*** Opening of RECORDS FOR THIS TASK ***
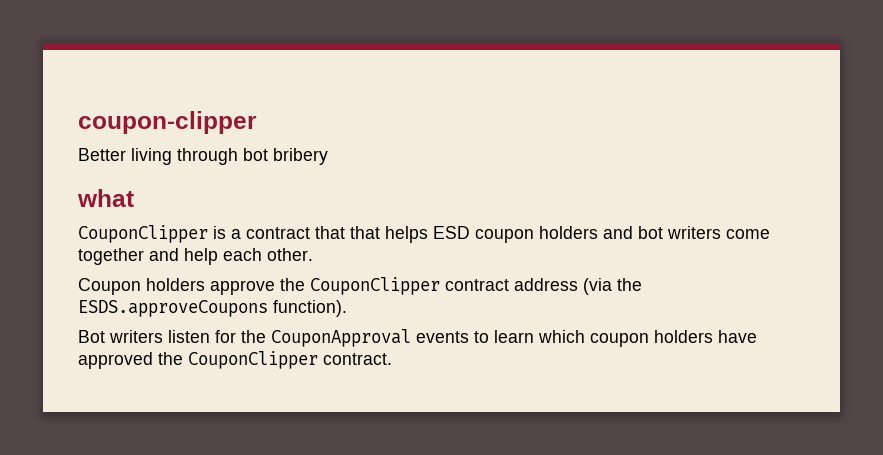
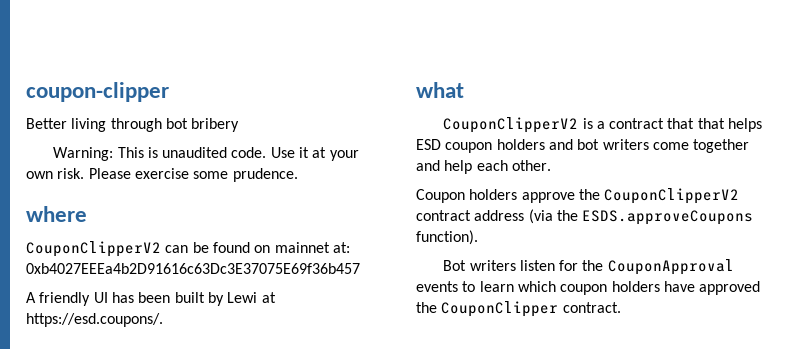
(328, 156) none -> [53,147,359,161] [26,168,298,182] [26,206,87,222] [26,241,350,257] [26,263,360,274] [26,292,276,306] [26,313,163,327] // Warning: This is unaudited code. Use it at your own risk. Please exercise some prudence. // where // CouponClipperV2 can be found on mainnet at: 0xb4027EEEa4b2D91616c63Dc3E37075E69f36b457 // A friendly UI has been built by Lewi at https://esd.coupons/.
[78,225,208,243] CouponClipper -> [443,117,579,133] CouponClipperV2
[310,277,440,295] CouponClipper -> [604,188,740,204] CouponClipperV2

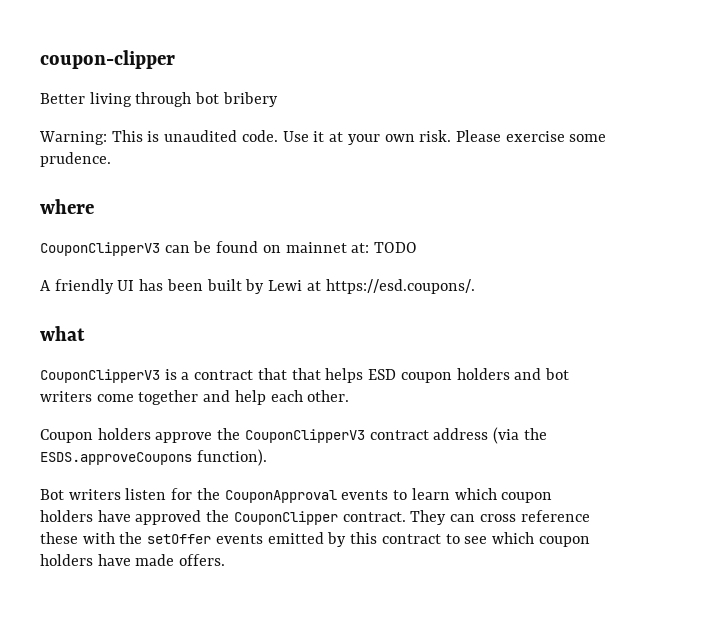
[26,241,161,257] CouponClipperV2 -> [40,242,160,256] CouponClipperV3
[26,263,360,274] 0xb4027EEEa4b2D91616c63Dc3E37075E69f36b457 -> [374,242,418,253] TODO
[443,117,579,133] CouponClipperV2 -> [40,369,160,383] CouponClipperV3
[604,188,740,204] CouponClipperV2 -> [244,429,365,443] CouponClipperV3
(621, 307) none -> [410,510,590,525] [40,532,590,547] [40,554,226,566] They can cross reference these with the setOffer events emitted by this contract to see which coupon holders have made offers.

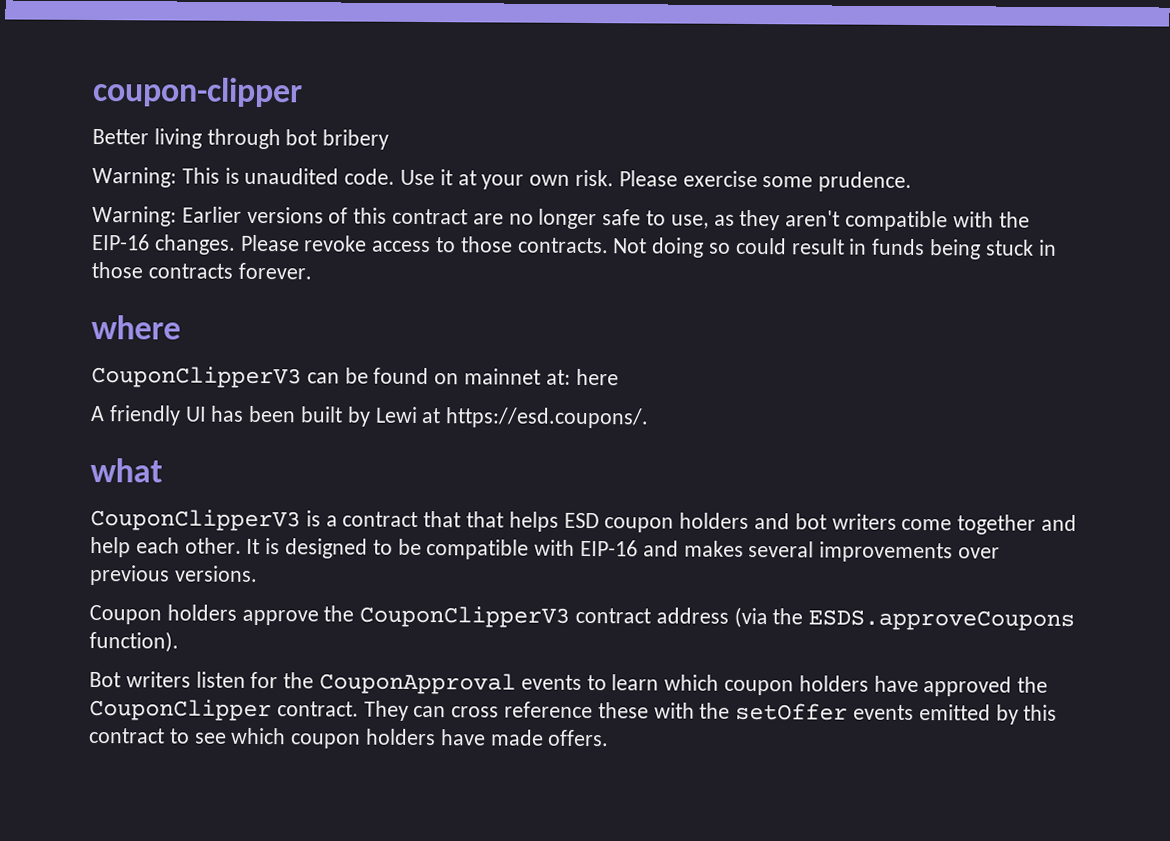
(111, 159) none -> [92,205,1030,232] [92,233,1057,260] [91,261,312,280] // Warning: Earlier versions of this contract are no longer safe to use, as they aren't compatible with the EIP-16 changes. Please revoke access to those contracts. Not doing so could result in funds being stuck in those contracts forever.
[374,242,418,253] TODO -> [575,368,619,386] here
(350, 396) none -> [246,538,1001,563] [89,564,258,586] It is designed to be compatible with EIP-16 and makes several improvements over previous versions.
*** Close of RECORDS FOR THIS TASK ***
◆ YOUR GOAL
Reproduce, word for word, the lines from the one containing "[443,117,579,133] CouponClipperV2 ->" to the end of the material, both ends included. No picture is copied.

◆ SOLVED PROBLEM
[443,117,579,133] CouponClipperV2 -> [40,369,160,383] CouponClipperV3
[604,188,740,204] CouponClipperV2 -> [244,429,365,443] CouponClipperV3
(621, 307) none -> [410,510,590,525] [40,532,590,547] [40,554,226,566] They can cross reference these with the setOffer events emitted by this contract to see which coupon holders have made offers.

(111, 159) none -> [92,205,1030,232] [92,233,1057,260] [91,261,312,280] // Warning: Earlier versions of this contract are no longer safe to use, as they aren't compatible with the EIP-16 changes. Please revoke access to those contracts. Not doing so could result in funds being stuck in those contracts forever.
[374,242,418,253] TODO -> [575,368,619,386] here
(350, 396) none -> [246,538,1001,563] [89,564,258,586] It is designed to be compatible with EIP-16 and makes several improvements over previous versions.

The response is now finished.